"Books—huh!"


CHAPTER TWO

At Last She Didn't Care

Mildred stood in the middle of the room, directly under the electric light that filled the room with its bright rays. She could see the end of the key, as it turned in the lock, and, in that moment, a scheme entered her head, like a flash. Locating the direction of the door, and facing toward it, she reached up suddenly and switched off the light. Instantly the room was ingulfed in darkness. She hurried to the door, and stood just to one side. Presently the knob turned and the man entered. He stood on the threshold a moment, and she heard him say:

"Ah, the little girl is sleeping peacefully," and laughed. "That was a devil of a dose a-whiskey that girl gave her, though! Knocked her stiff! Darned if I don't believe she was handing the straight dope after all." He advanced now toward the middle of the room. Quick as a flash she stepped out, and, seeing he had left the key in the lock, she jerked the door closed, and, turning the key, which she allowed to remain, rushed to the end of the steps, and hurried down as fast as she could safely venture.

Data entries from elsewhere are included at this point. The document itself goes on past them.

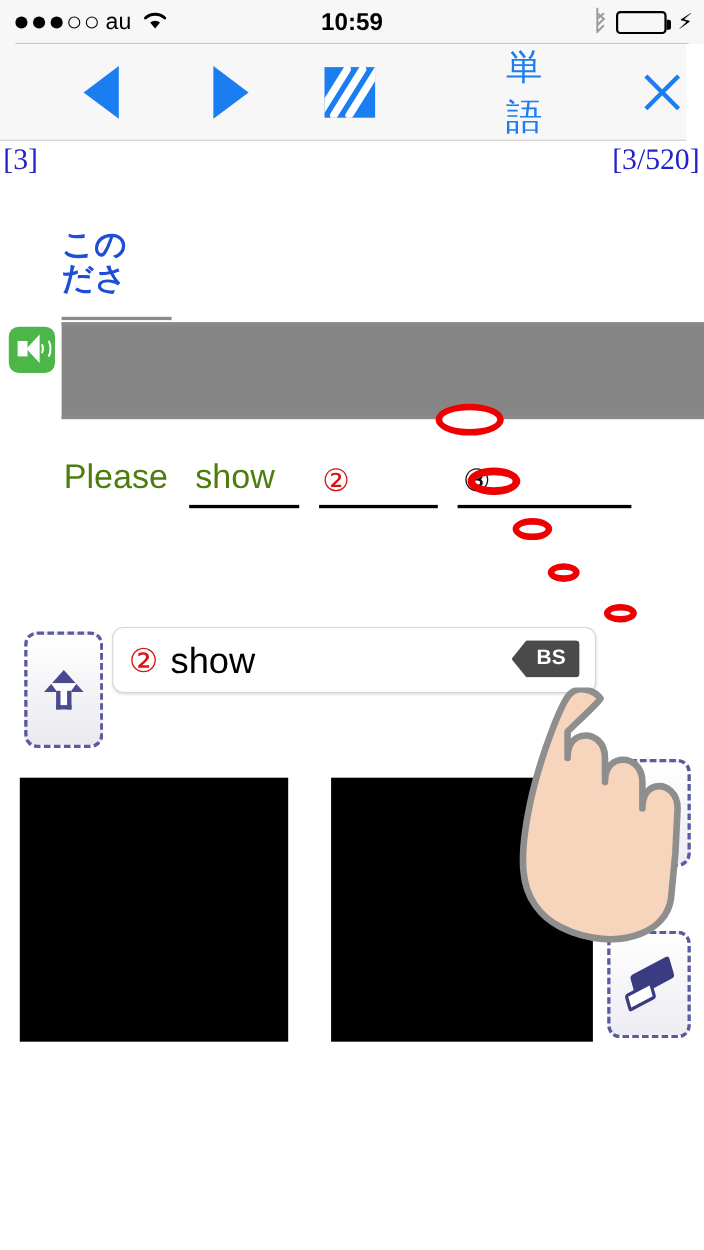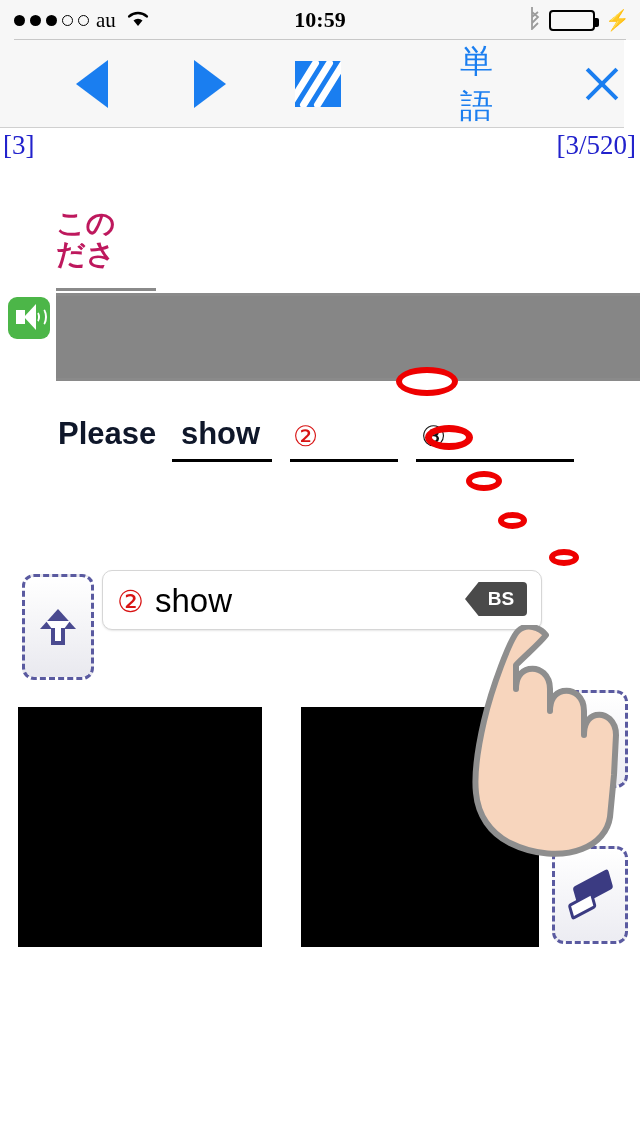--- a/index.html
+++ b/index.html
@@ -15,7 +15,7 @@
   .statusbar{
     position:absolute; left:0; top:0; width:640px; height:40px;
     background:#f7f7f7;
-    display:flex; align-items:center;font-family:Liberation Serif, serif;
+    display:flex; align-items:center;
   }
   .sb-left{ display:flex; align-items:center; margin-left:14px; gap:7px; }
   .dots{ display:flex; align-items:center; gap:5px; }

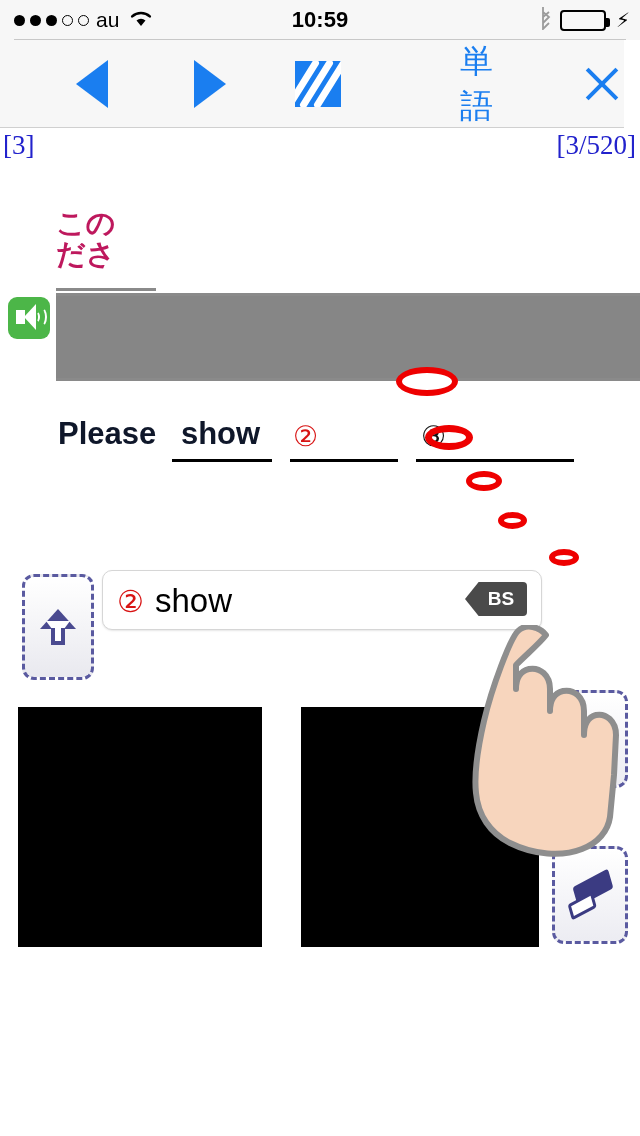--- a/index.html
+++ b/index.html
@@ -81,7 +81,7 @@
   
   .jp-line{
     position:absolute; left:56px; top:208px;
-    font-size:29px; font-weight:bold; color:#be185d; line-height:1.08;
+    font-size:29px; font-weight:bold; color:#1d4ed8; line-height:1.08;
     letter-spacing:0px;
   }
   .jp-underline{

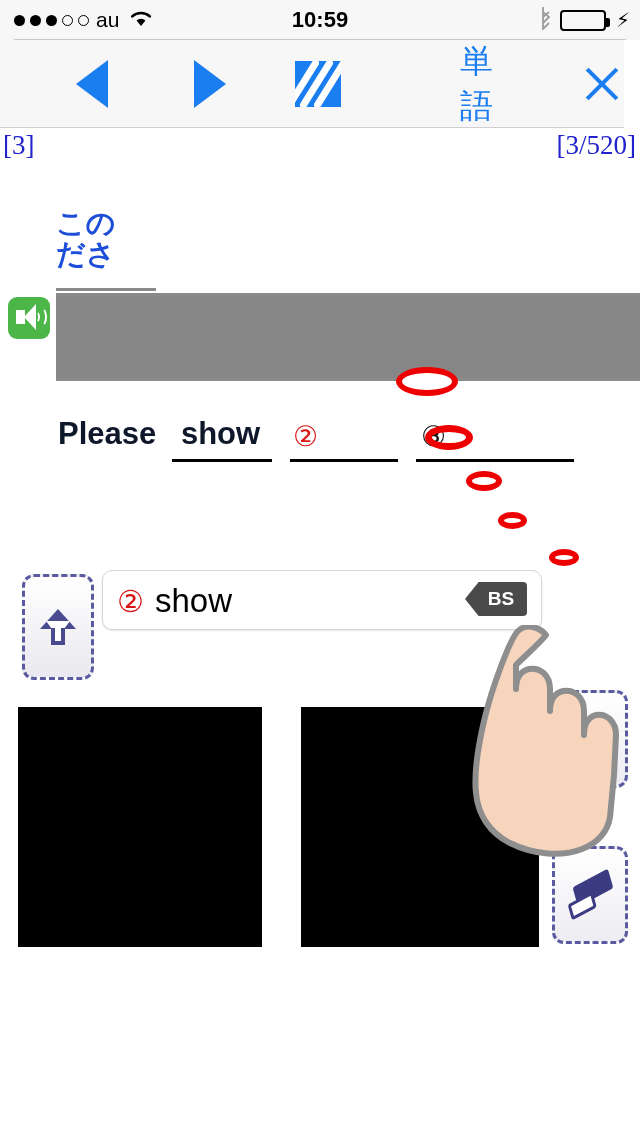--- a/index.html
+++ b/index.html
@@ -116,7 +116,7 @@
   
   .eng{
     position:absolute; left:58px; top:418px;
-    font-size:31px; color:#0f172a; line-height:1.0; white-space:nowrap;font-weight:bold;
+    font-size:31px; color:#4d7c0f; line-height:1.0; white-space:nowrap;
   }
   .eng2{ position:absolute; left:58px; top:482px; font-size:31px; color:#000; white-space:nowrap; }
   .blank-ul{ position:absolute; height:3px; background:#000; }

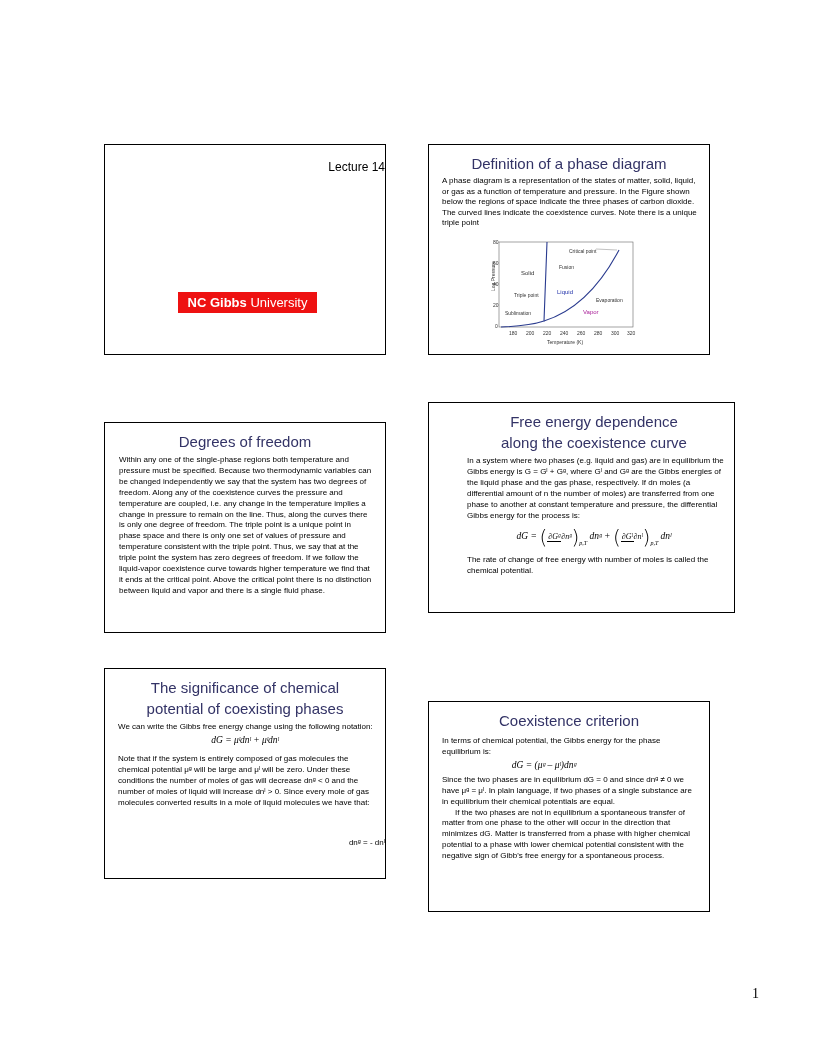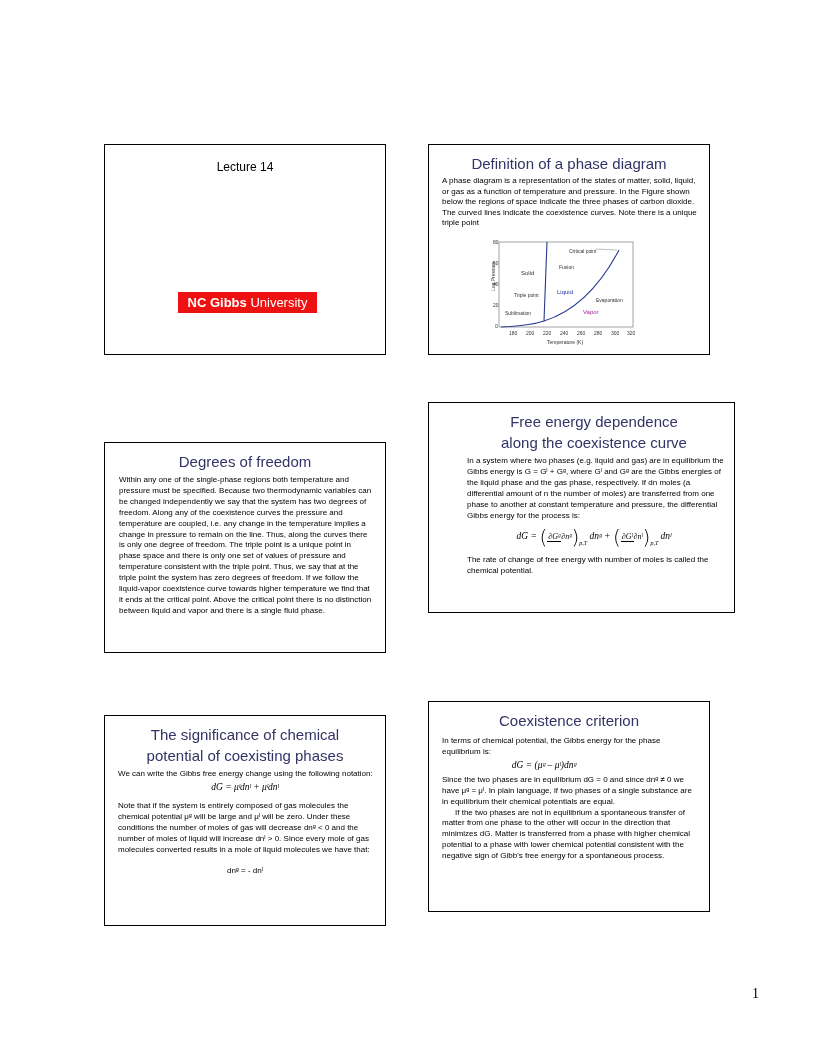--- a/index.html
+++ b/index.html
@@ -8,7 +8,7 @@
   .title { color: #333366; font-family: "Liberation Sans", sans-serif; text-align: center; font-size: 15px; line-height: 21px; font-weight: normal; margin: 0; }
   .body { font-size: 8px; line-height: 10.9px; color: #000; }
   .eq { font-family: "Liberation Serif", serif; font-style: italic; text-align: center; font-size: 9.5px; }
-  .center { text-align: center; }
+  .center { text-align: right; }
   #s1 { left: 104px; top: 144px; }
   #s2 { left: 428px; top: 144px; }
   #s3 { left: 104px; top: 422px; margin-top: 20px; }

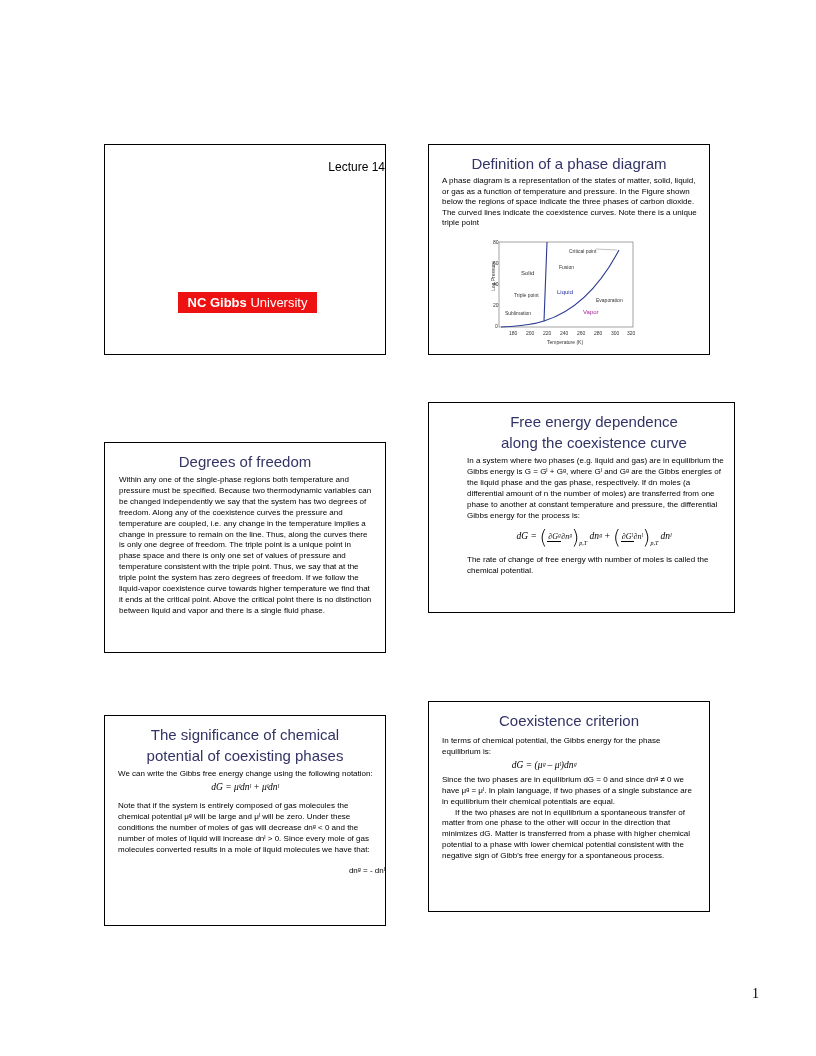--- a/index.html
+++ b/index.html
@@ -11,7 +11,7 @@
   .center { text-align: right; }
   #s1 { left: 104px; top: 144px; }
   #s2 { left: 428px; top: 144px; }
-  #s3 { left: 104px; top: 422px; margin-top: 20px; }
+  #s3 { left: 104px; top: 422px; }
   #s4 { left: 428px; top: 402px; padding-left: 25px; }
   #s5 { left: 104px; top: 715px; }
   #s6 { left: 428px; top: 701px; }

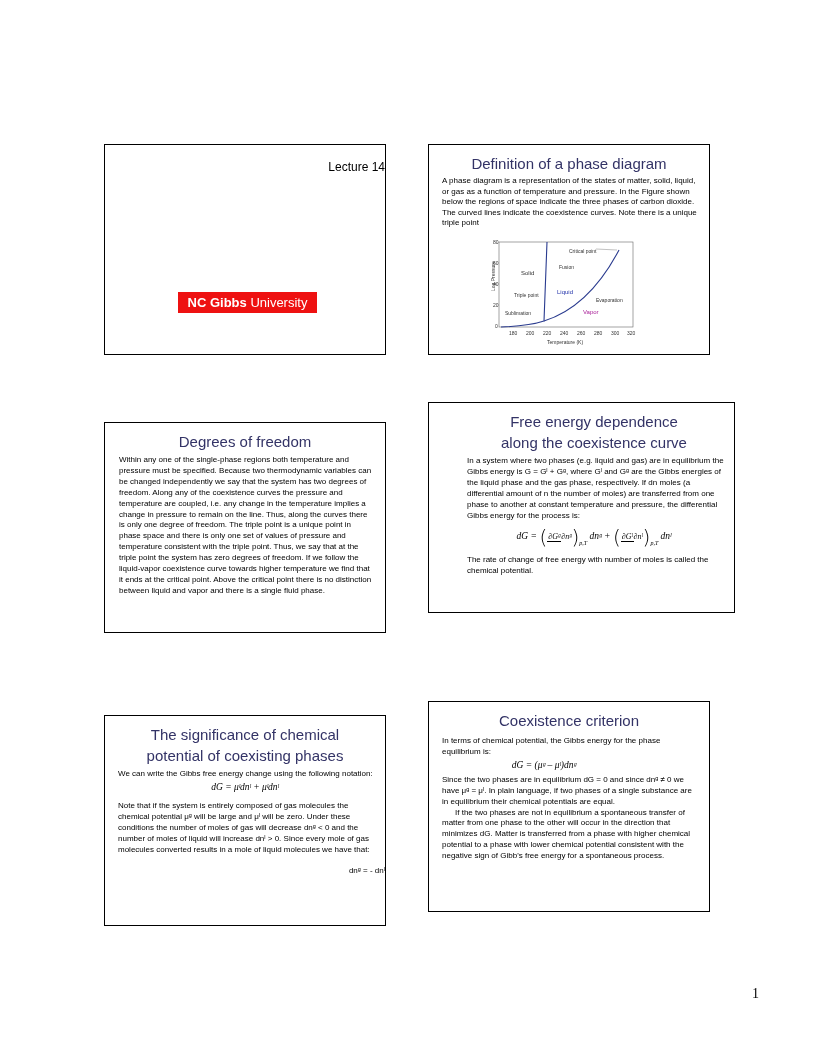--- a/index.html
+++ b/index.html
@@ -13,7 +13,7 @@
   #s2 { left: 428px; top: 144px; }
   #s3 { left: 104px; top: 422px; }
   #s4 { left: 428px; top: 402px; padding-left: 25px; }
-  #s5 { left: 104px; top: 715px; }
+  #s5 { left: 104px; top: 668px; }
   #s6 { left: 428px; top: 701px; }
   .ncsu { position: absolute; left: 73px; top: 147px; width: 139px; height: 21px; background: #ee1111; color: #fff; font-size: 13px; line-height: 21px; text-align: center; }
   .ncsu b { font-weight: bold; }

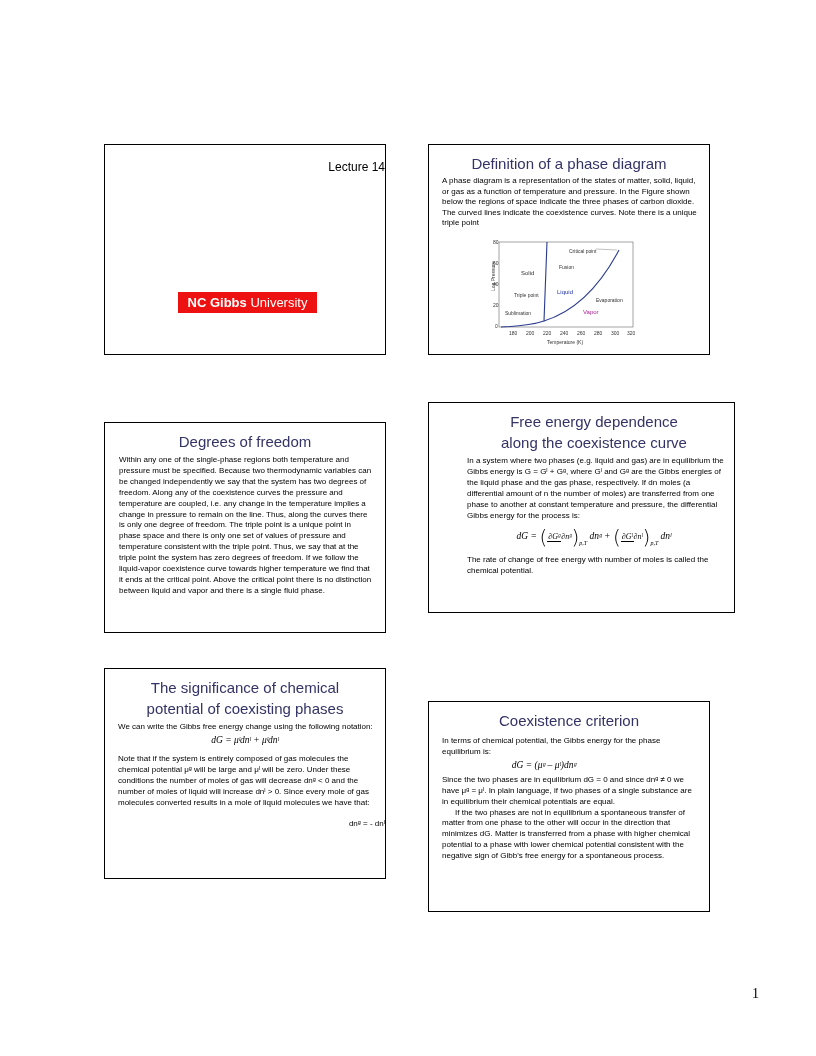--- a/index.html
+++ b/index.html
@@ -96,7 +96,7 @@
   <div class="body" style="padding:3px 10px 0 13px;">We can write the Gibbs free energy change using the following notation:</div>
   <div class="eq" style="margin-top:2px;">dG = μˡdnˡ + μˡdnˡ</div>
   <div class="body" style="padding:9px 10px 0 13px;">Note that if the system is entirely composed of gas molecules the chemical potential μᵍ will be large and μˡ will be zero. Under these conditions the number of moles of gas will decrease dnᵍ &lt; 0 and the number of moles of liquid will increase dnˡ &gt; 0.  Since every mole of gas molecules converted results in a mole of liquid molecules we have that:</div>
-  <div class="body center" style="margin-top:11px;">dnᵍ = - dnˡ</div>
+  <div class="body center" style="margin-top:30px;">dnᵍ = - dnˡ</div>
 </div>
 
 <div class="slide" id="s6">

It was dark outside, and no one stood about the entrance. She struck the pavement, looked up and down a brief moment, and then hurried in a direction that led to whither she knew not, but to escape was her only thought. She hurried along for fully three blocks, and then turned in another direction, and then one block in another, and paused—feeling safe at last.

Up to this time, she was not conscious that her head was aching to a point that was almost splitting. She placed her hand upon her forehead, and only then was she aware that she had the paper she had picked from the dresser, closely clutched in her hand. The words she had seen there, made her at once forget her headache and all else.

She thought of something then. She looked at the watch on her wrist. "Yes, thank God, there is yet time." An hour later she came back to the place where she had stood, and continued in the direction she had been going, looking from right to left for a lodging house.

She stopped at several places where a sign over the front advertised rooms, but, at each one they wanted men only. She had no thought of going back to where she had been stopping the last week; and, besides, she knew not where she was, nor did she know the street or number where she had been stopping, therefore was confident she could not have found it, had she wished to return.